See those comments, "Boundary crossing!"? That's where the trouble is. Each time we call game.get_observation() or game.step(), we're jumping between Rust and Python. When you factor in 2000 simulations, 16 payoff matrix entries, and about 75 steps per episode, we're looking at a whopping 2.4 million boundary crossings per Double Oracle iteration. No wonder things are slow!
Proposed Optimization Strategy: A Three-Phase Attack
To tackle this performance bottleneck, we're proposing a three-phase optimization strategy. Each phase builds on the previous one, progressively boosting our speed. Let's dive into each phase:
Phase 1: Rust Heuristic Agent (Highest Impact)
This is where we expect to see the biggest gains. By moving the heuristic agent logic directly into Rust, we can eliminate those costly Python/Rust boundary crossings within the simulation loop. Think of it as cutting out the middleman – way more efficient!
Expected speedup: 5-10x (That means potentially reducing computation time from 1-4 hours down to a much more manageable 10-30 minutes!)

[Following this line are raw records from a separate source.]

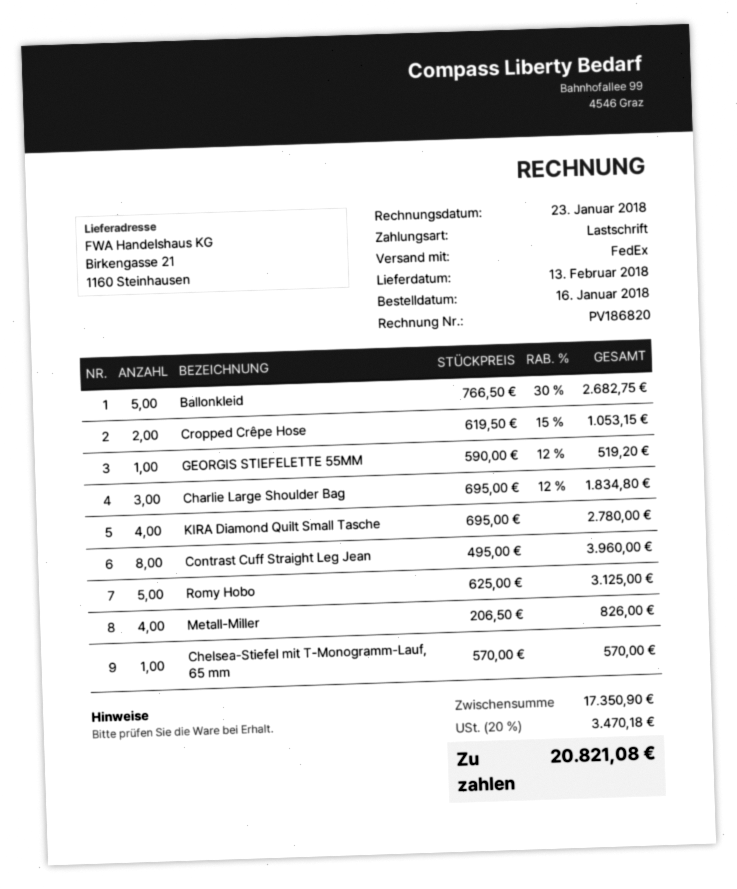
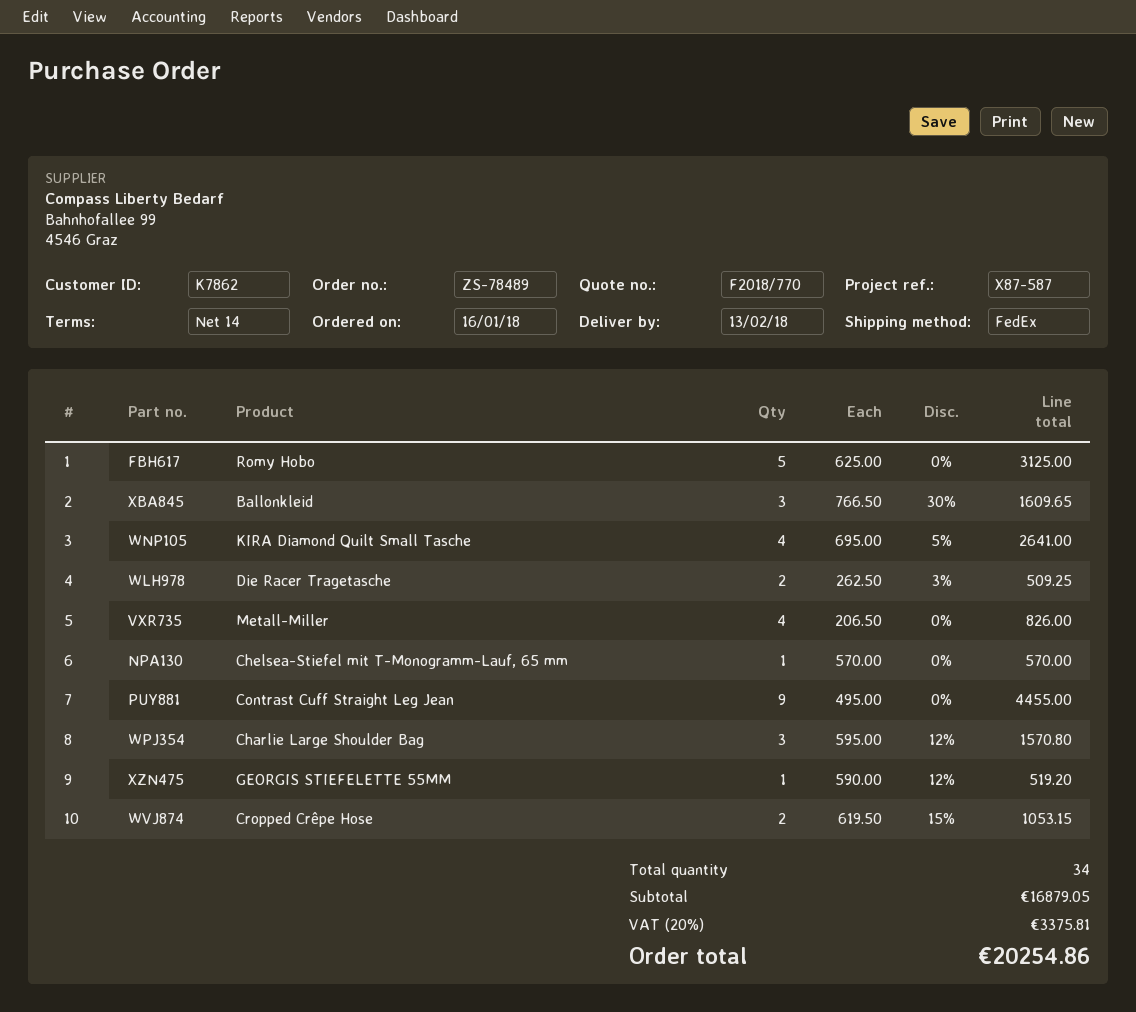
Ballonkleid: 5 x 766.50 - 30% = 2682.75 -> 3 x 766.50 - 30% = 1609.65
Charlie Large Shoulder Bag: 3 x 695.00 - 12% = 1834.80 -> 3 x 595.00 - 12% = 1570.80
KIRA Diamond Quilt Small Tasche: 4 x 695.00 = 2780.00 -> 4 x 695.00 - 5% = 2641.00
Contrast Cuff Straight Leg Jean: 8 x 495.00 = 3960.00 -> 9 x 495.00 = 4455.00
Die Racer Tragetasche: none -> 2 x 262.50 - 3% = 509.25
subtotal: 17350.90 -> 16879.05
tax: 20% = 3470.18 -> 20% = 3375.81
total: 20821.08 -> 20254.86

The core idea is to reimplement the heuristic agent's decision-making process in Rust. This involves creating a HeuristicAgent struct in Rust and porting the logic from the existing Python _heuristic_action function. Here’s a glimpse of what this might look like in Rust:
// bucket-brigade-core/src/agents/heuristic.rs
pub struct HeuristicAgent {
    /// Agent strategy parameters [honesty, work_tendency, neighbor_help, ...]
    pub params: [f64; 10],
}
impl HeuristicAgent {
    pub fn select_action(
        &self, 
        obs: &Observation, 
        agent_id: usize, 
        rng: &mut impl Rng
    ) -> Action {
        let work_tendency = self.params[1];
        let own_house_priority = self.params[3];
        let rest_reward_bias = self.params[8];
        
        // Implement heuristic decision logic in Rust
        if rng.gen::<f64>() < work_tendency * (1.0 - rest_reward_bias) {
            // Work - choose which house
            let owned_house = agent_id % 10;
            
            if obs.houses[owned_house] == HouseState::Burning 
               && rng.gen::<f64>() < own_house_priority {
                Action { house: owned_house, mode: WorkMode::Work }
            } else {
                // Choose burning house
                let burning: Vec<_> = obs.houses.iter()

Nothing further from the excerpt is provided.